▶ **EXERCISE**
Pictures must not appear in the copy. Reproduce exactly, and only, the lines from the one with "Avg | Change %: 40.95% -> 24.34%" through the end of the data below.

[Before-and-after change data]
☆ ☆ ☆

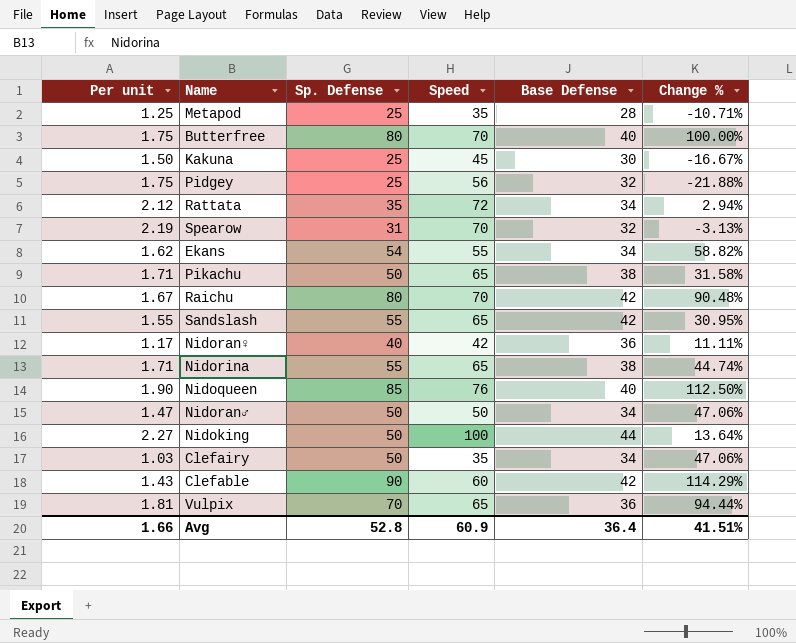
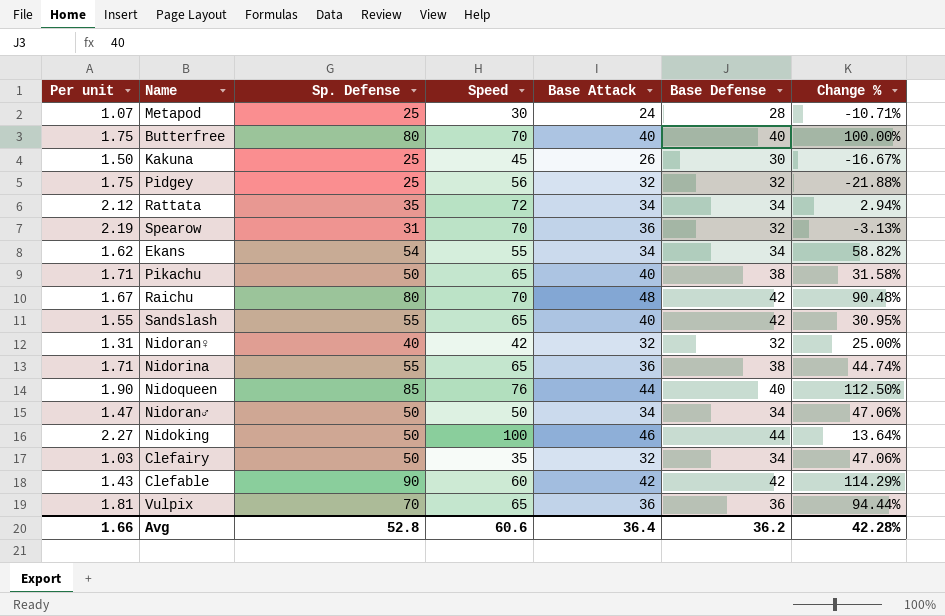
column Base Attack | position: none -> 5
Metapod | Per unit: 1.25 -> 1.07
Metapod | Speed: 35 -> 30
Nidoran♀ | Per unit: 1.17 -> 1.31
Nidoran♀ | Base Defense: 36 -> 32
Nidoran♀ | Change %: 11.11% -> 25.00%
Avg | Speed: 60.9 -> 60.6
Avg | Base Defense: 36.4 -> 36.2
Avg | Change %: 41.51% -> 42.28%

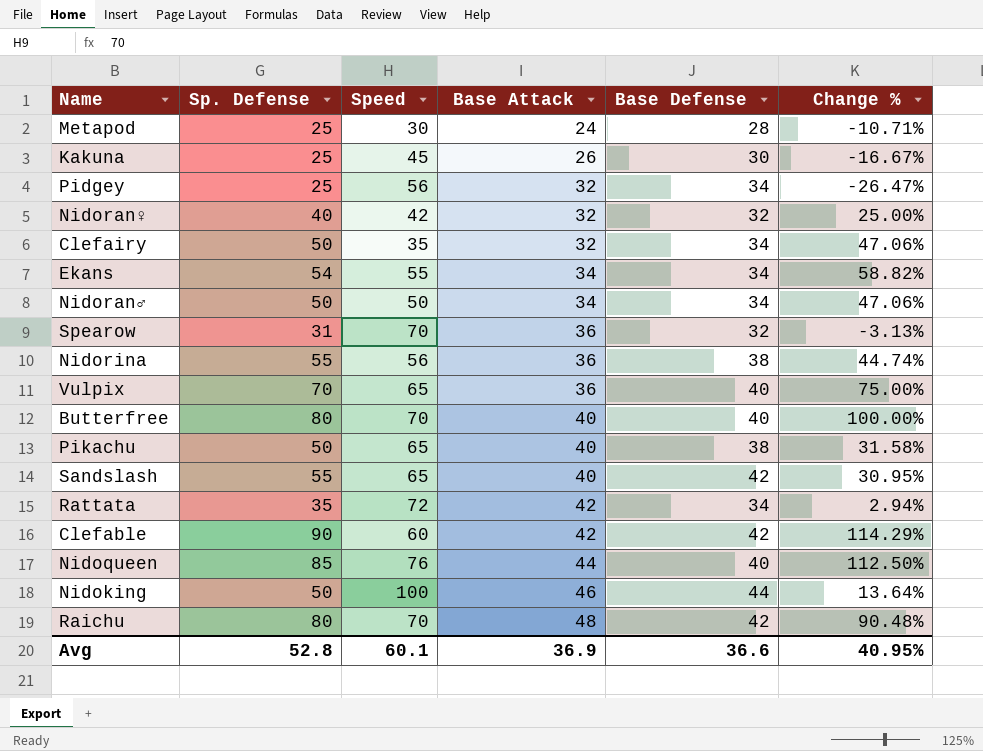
row order: none -> Base Attack ascending
column Per unit | formula: [Speed] / [Base Defense] -> none
Pidgey | Base Defense: 32 -> 34
Pidgey | Change %: -21.88% -> -26.47%
Nidorina | Speed: 65 -> 56
Vulpix | Base Defense: 36 -> 40
Vulpix | Change %: 94.44% -> 75.00%
Rattata | Base Attack: 34 -> 42
Avg | Speed: 60.6 -> 60.1
Avg | Base Attack: 36.4 -> 36.9
Avg | Base Defense: 36.2 -> 36.6
Avg | Change %: 42.28% -> 40.95%

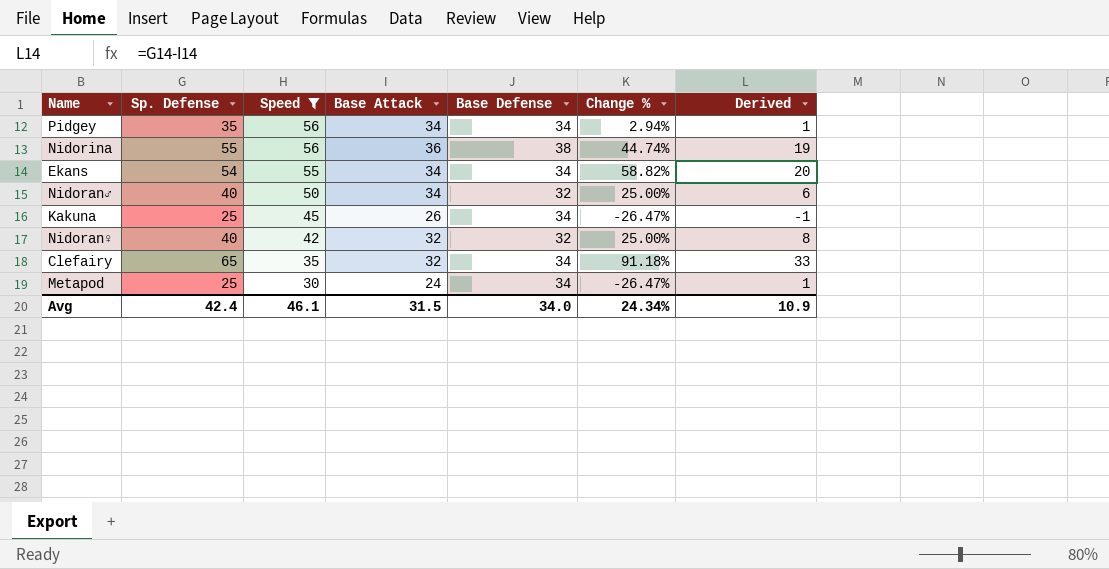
filter: none -> Speed <= 56
row order: Base Attack ascending -> Speed descending
column Derived | formula: none -> [Sp. Defense] - [Base Attack]
Pidgey | Sp. Defense: 25 -> 35
Pidgey | Base Attack: 32 -> 34
Pidgey | Change %: -26.47% -> 2.94%
Nidoran♂ | Sp. Defense: 50 -> 40
Nidoran♂ | Base Defense: 34 -> 32
Nidoran♂ | Change %: 47.06% -> 25.00%
Kakuna | Base Defense: 30 -> 34
Kakuna | Change %: -16.67% -> -26.47%
Clefairy | Sp. Defense: 50 -> 65
Clefairy | Change %: 47.06% -> 91.18%
Metapod | Base Defense: 28 -> 34
Metapod | Change %: -10.71% -> -26.47%
Avg | Sp. Defense: 52.8 -> 42.4
Avg | Speed: 60.1 -> 46.1
Avg | Base Attack: 36.9 -> 31.5
Avg | Base Defense: 36.6 -> 34.0
Avg | Change %: 40.95% -> 24.34%

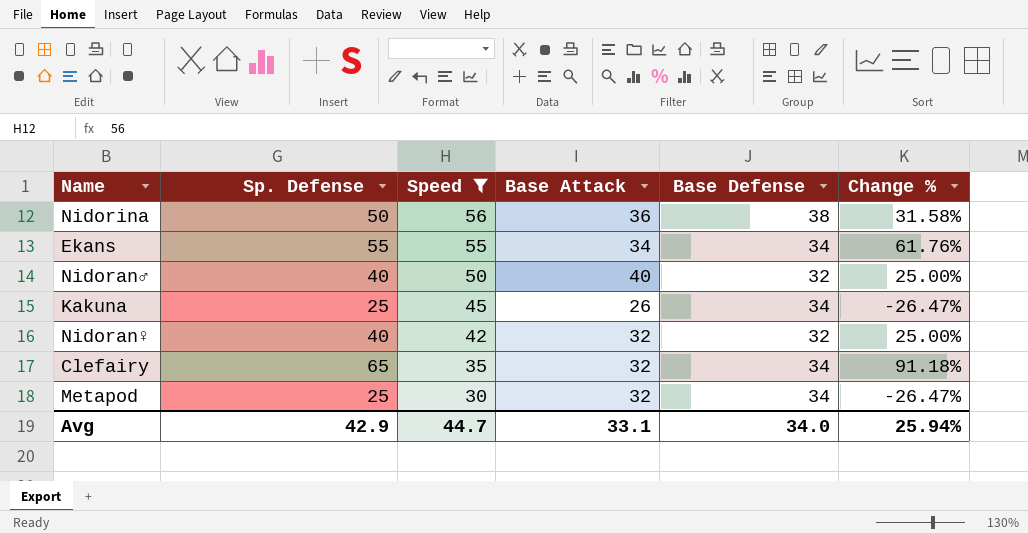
column Derived | formula: [Sp. Defense] - [Base Attack] -> none
row Pidgey: 35 | 56 | 34 | 34 | 2.94% | 1 -> none
Nidorina | Sp. Defense: 55 -> 50
Nidorina | Change %: 44.74% -> 31.58%
Ekans | Sp. Defense: 54 -> 55
Ekans | Change %: 58.82% -> 61.76%
Nidoran♂ | Base Attack: 34 -> 40
Metapod | Base Attack: 24 -> 32
Avg | Sp. Defense: 42.4 -> 42.9
Avg | Speed: 46.1 -> 44.7
Avg | Base Attack: 31.5 -> 33.1
Avg | Change %: 24.34% -> 25.94%

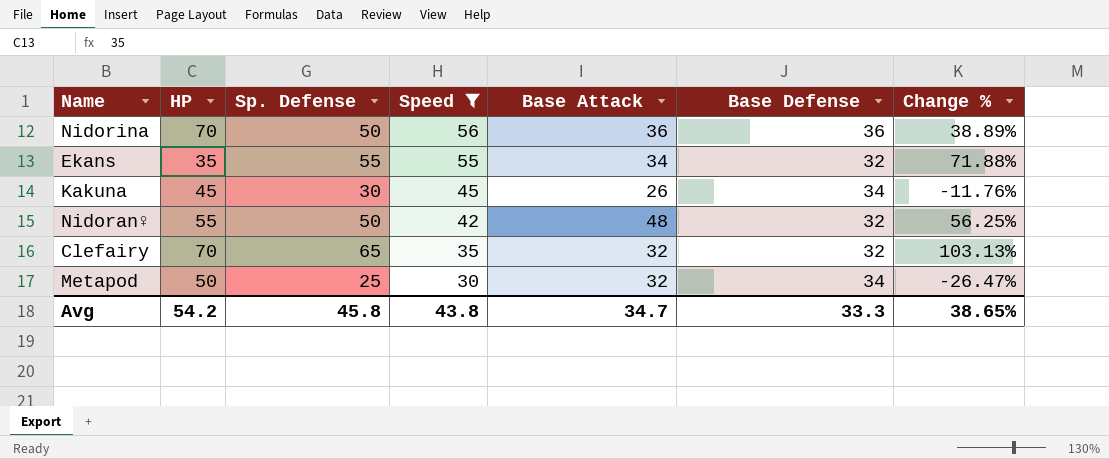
column HP | position: none -> 2
row Nidoran♂: 40 | 50 | 40 | 32 | 25.00% -> none
Nidorina | Base Defense: 38 -> 36
Nidorina | Change %: 31.58% -> 38.89%
Ekans | Base Defense: 34 -> 32
Ekans | Change %: 61.76% -> 71.88%
Kakuna | Sp. Defense: 25 -> 30
Kakuna | Change %: -26.47% -> -11.76%
Nidoran♀ | Sp. Defense: 40 -> 50
Nidoran♀ | Base Attack: 32 -> 48
Nidoran♀ | Change %: 25.00% -> 56.25%
Clefairy | Base Defense: 34 -> 32
Clefairy | Change %: 91.18% -> 103.13%
Avg | Sp. Defense: 42.9 -> 45.8
Avg | Speed: 44.7 -> 43.8
Avg | Base Attack: 33.1 -> 34.7
Avg | Base Defense: 34.0 -> 33.3
Avg | Change %: 25.94% -> 38.65%

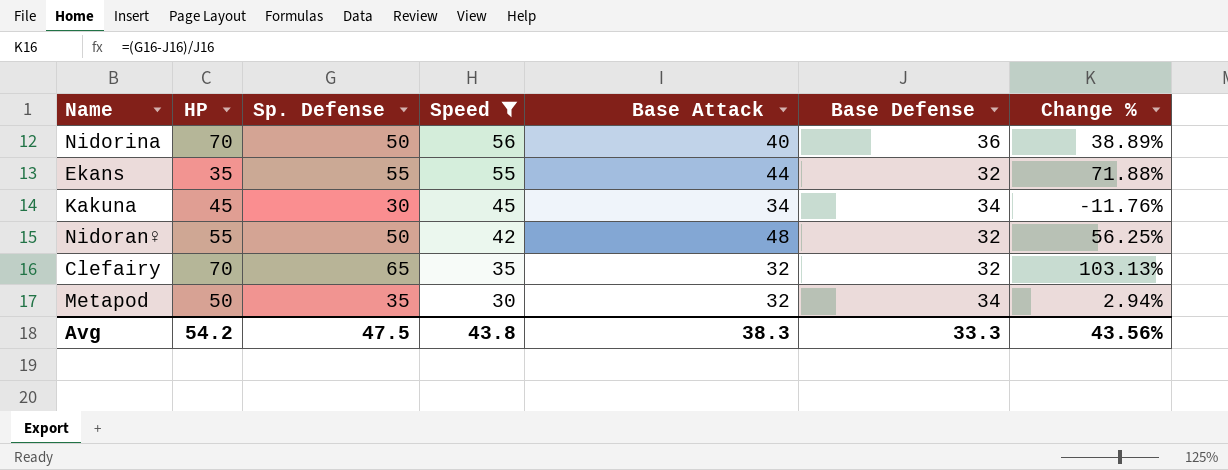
Nidorina | Base Attack: 36 -> 40
Ekans | Base Attack: 34 -> 44
Kakuna | Base Attack: 26 -> 34
Metapod | Sp. Defense: 25 -> 35
Metapod | Change %: -26.47% -> 2.94%
Avg | Sp. Defense: 45.8 -> 47.5
Avg | Base Attack: 34.7 -> 38.3
Avg | Change %: 38.65% -> 43.56%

☆ ☆ ☆

▶ **ANSWER TO THE EXERCISE**
Avg | Change %: 40.95% -> 24.34%

column Derived | formula: [Sp. Defense] - [Base Attack] -> none
row Pidgey: 35 | 56 | 34 | 34 | 2.94% | 1 -> none
Nidorina | Sp. Defense: 55 -> 50
Nidorina | Change %: 44.74% -> 31.58%
Ekans | Sp. Defense: 54 -> 55
Ekans | Change %: 58.82% -> 61.76%
Nidoran♂ | Base Attack: 34 -> 40
Metapod | Base Attack: 24 -> 32
Avg | Sp. Defense: 42.4 -> 42.9
Avg | Speed: 46.1 -> 44.7
Avg | Base Attack: 31.5 -> 33.1
Avg | Change %: 24.34% -> 25.94%

column HP | position: none -> 2
row Nidoran♂: 40 | 50 | 40 | 32 | 25.00% -> none
Nidorina | Base Defense: 38 -> 36
Nidorina | Change %: 31.58% -> 38.89%
Ekans | Base Defense: 34 -> 32
Ekans | Change %: 61.76% -> 71.88%
Kakuna | Sp. Defense: 25 -> 30
Kakuna | Change %: -26.47% -> -11.76%
Nidoran♀ | Sp. Defense: 40 -> 50
Nidoran♀ | Base Attack: 32 -> 48
Nidoran♀ | Change %: 25.00% -> 56.25%
Clefairy | Base Defense: 34 -> 32
Clefairy | Change %: 91.18% -> 103.13%
Avg | Sp. Defense: 42.9 -> 45.8
Avg | Speed: 44.7 -> 43.8
Avg | Base Attack: 33.1 -> 34.7
Avg | Base Defense: 34.0 -> 33.3
Avg | Change %: 25.94% -> 38.65%

Nidorina | Base Attack: 36 -> 40
Ekans | Base Attack: 34 -> 44
Kakuna | Base Attack: 26 -> 34
Metapod | Sp. Defense: 25 -> 35
Metapod | Change %: -26.47% -> 2.94%
Avg | Sp. Defense: 45.8 -> 47.5
Avg | Base Attack: 34.7 -> 38.3
Avg | Change %: 38.65% -> 43.56%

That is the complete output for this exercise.